THE TASK: In the material below, find the span from the line with "shipping: 17.95 -> 45.00" to the line with "Tunika 8882-4: none -> 6" and transcribe only those lines, exactly, ends included, without the pictures.

== Segment start ==

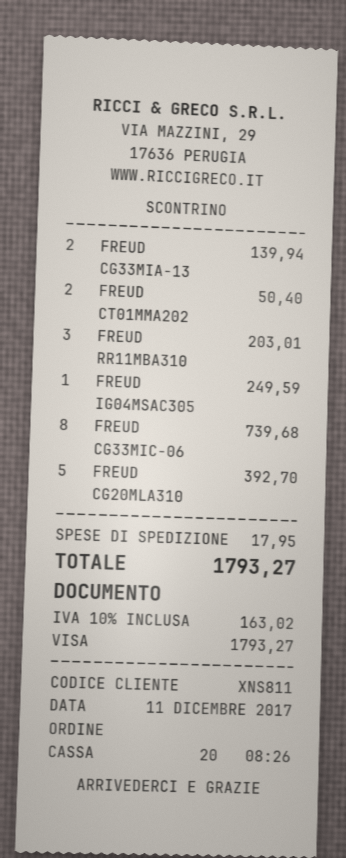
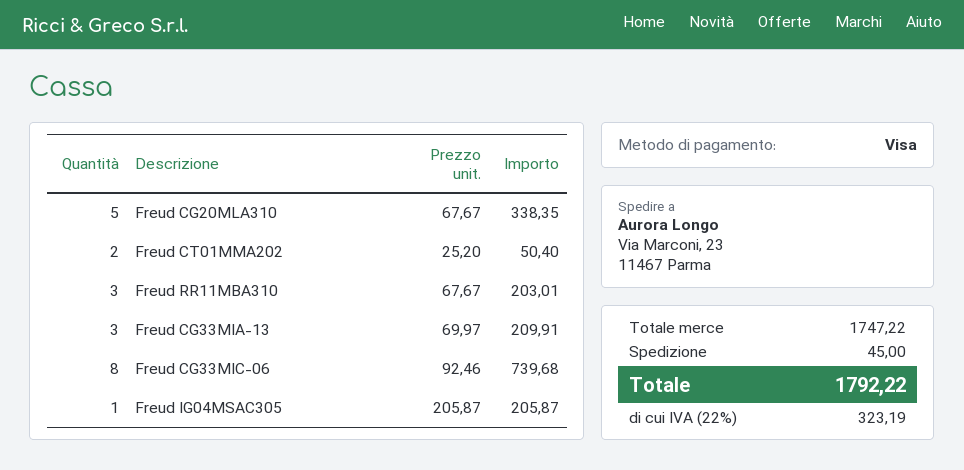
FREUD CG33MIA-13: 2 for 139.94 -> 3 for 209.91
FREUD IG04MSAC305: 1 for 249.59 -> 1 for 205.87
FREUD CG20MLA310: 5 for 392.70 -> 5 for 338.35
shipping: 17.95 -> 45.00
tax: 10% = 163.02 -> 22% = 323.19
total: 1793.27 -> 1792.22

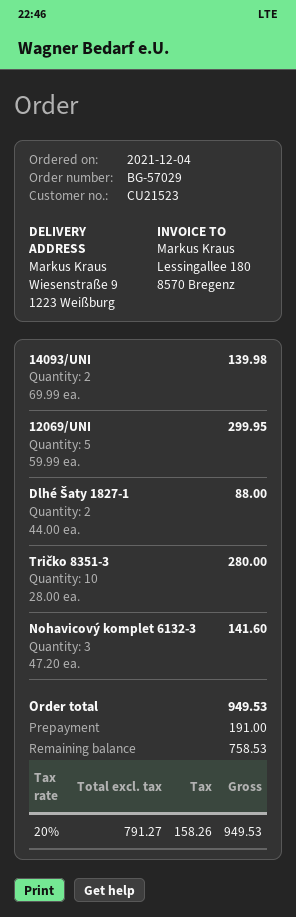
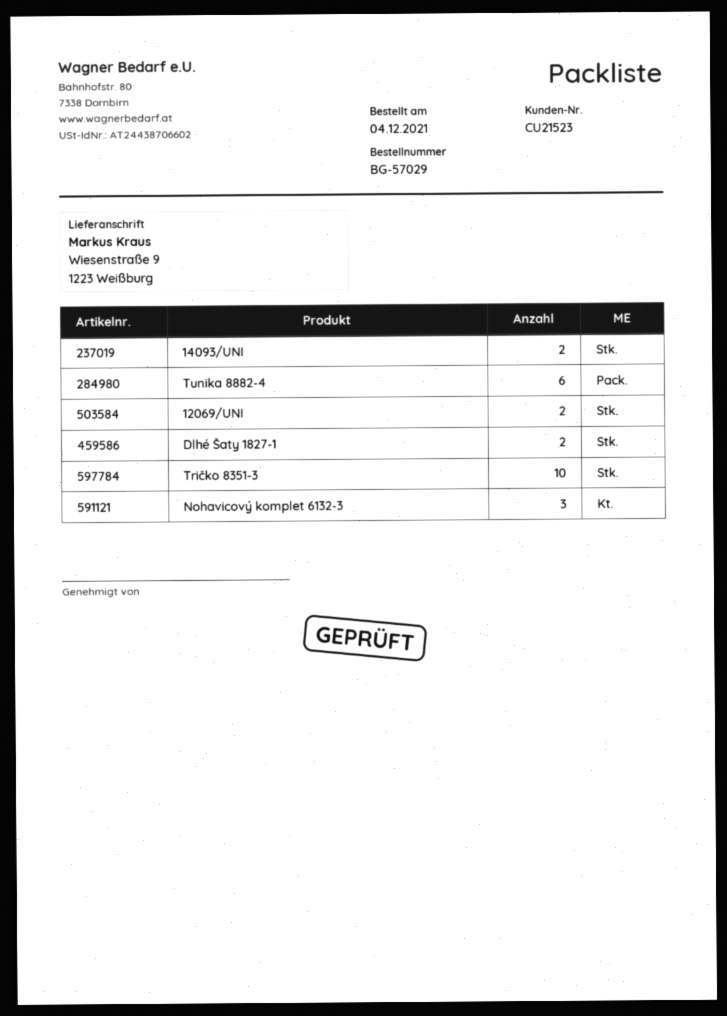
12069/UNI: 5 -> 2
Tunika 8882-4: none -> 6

== Segment end ==
== Segment start ==

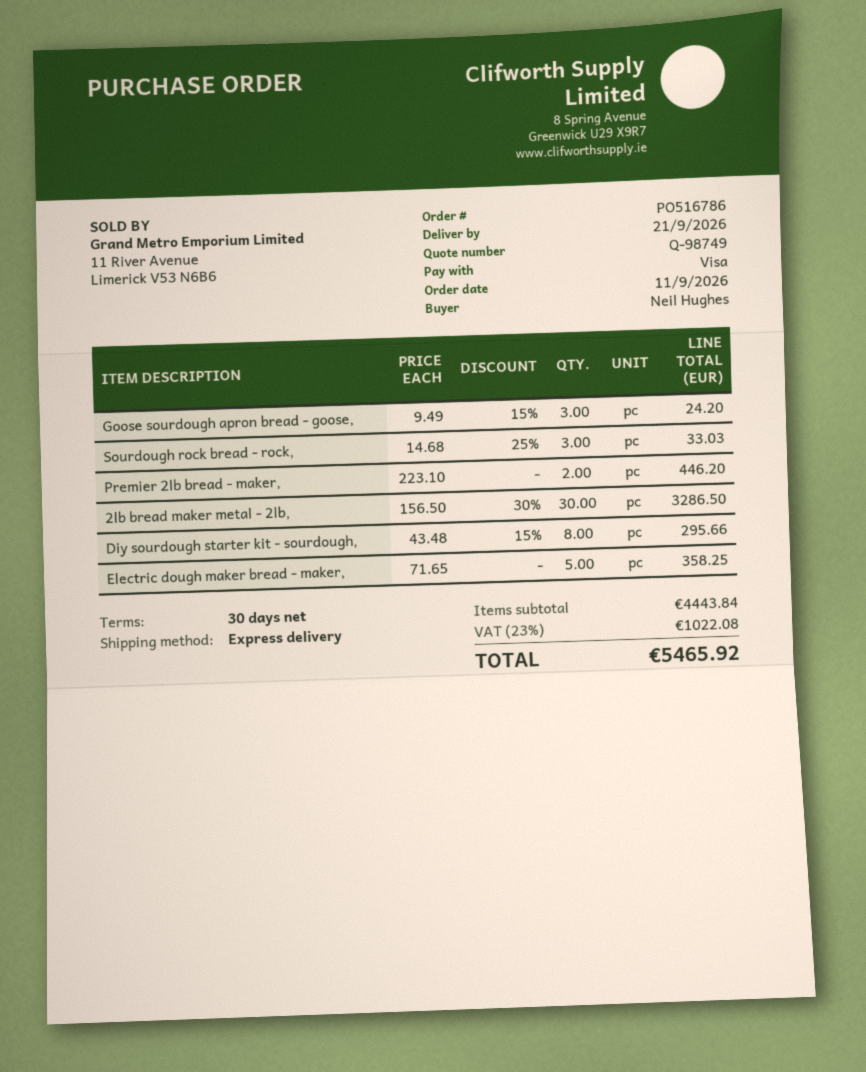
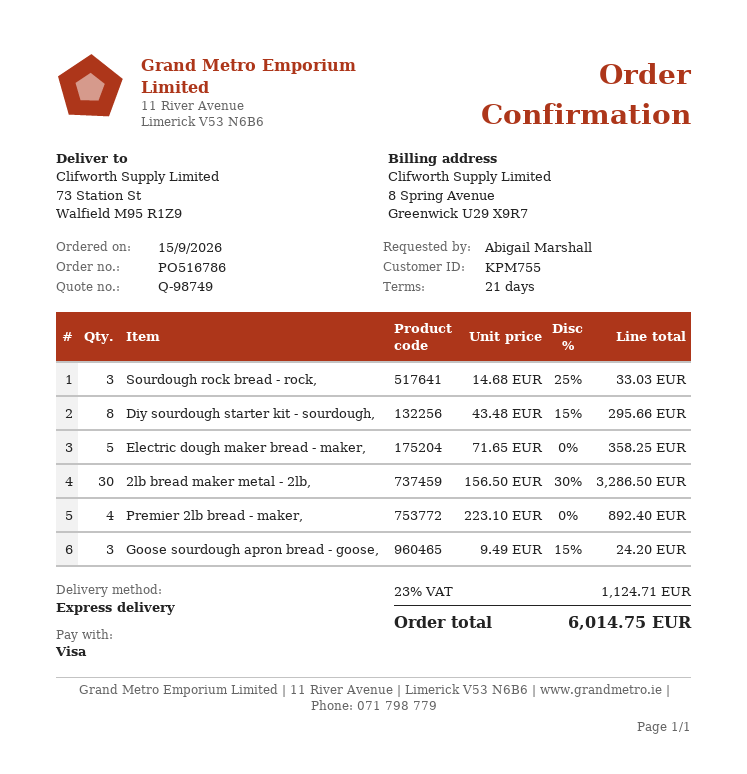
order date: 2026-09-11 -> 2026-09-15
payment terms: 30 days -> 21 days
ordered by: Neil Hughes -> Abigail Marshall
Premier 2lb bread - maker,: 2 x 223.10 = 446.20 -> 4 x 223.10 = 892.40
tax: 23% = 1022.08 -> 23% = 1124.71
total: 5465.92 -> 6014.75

== Segment end ==

EXERCISE OUTPUT:
shipping: 17.95 -> 45.00
tax: 10% = 163.02 -> 22% = 323.19
total: 1793.27 -> 1792.22

12069/UNI: 5 -> 2
Tunika 8882-4: none -> 6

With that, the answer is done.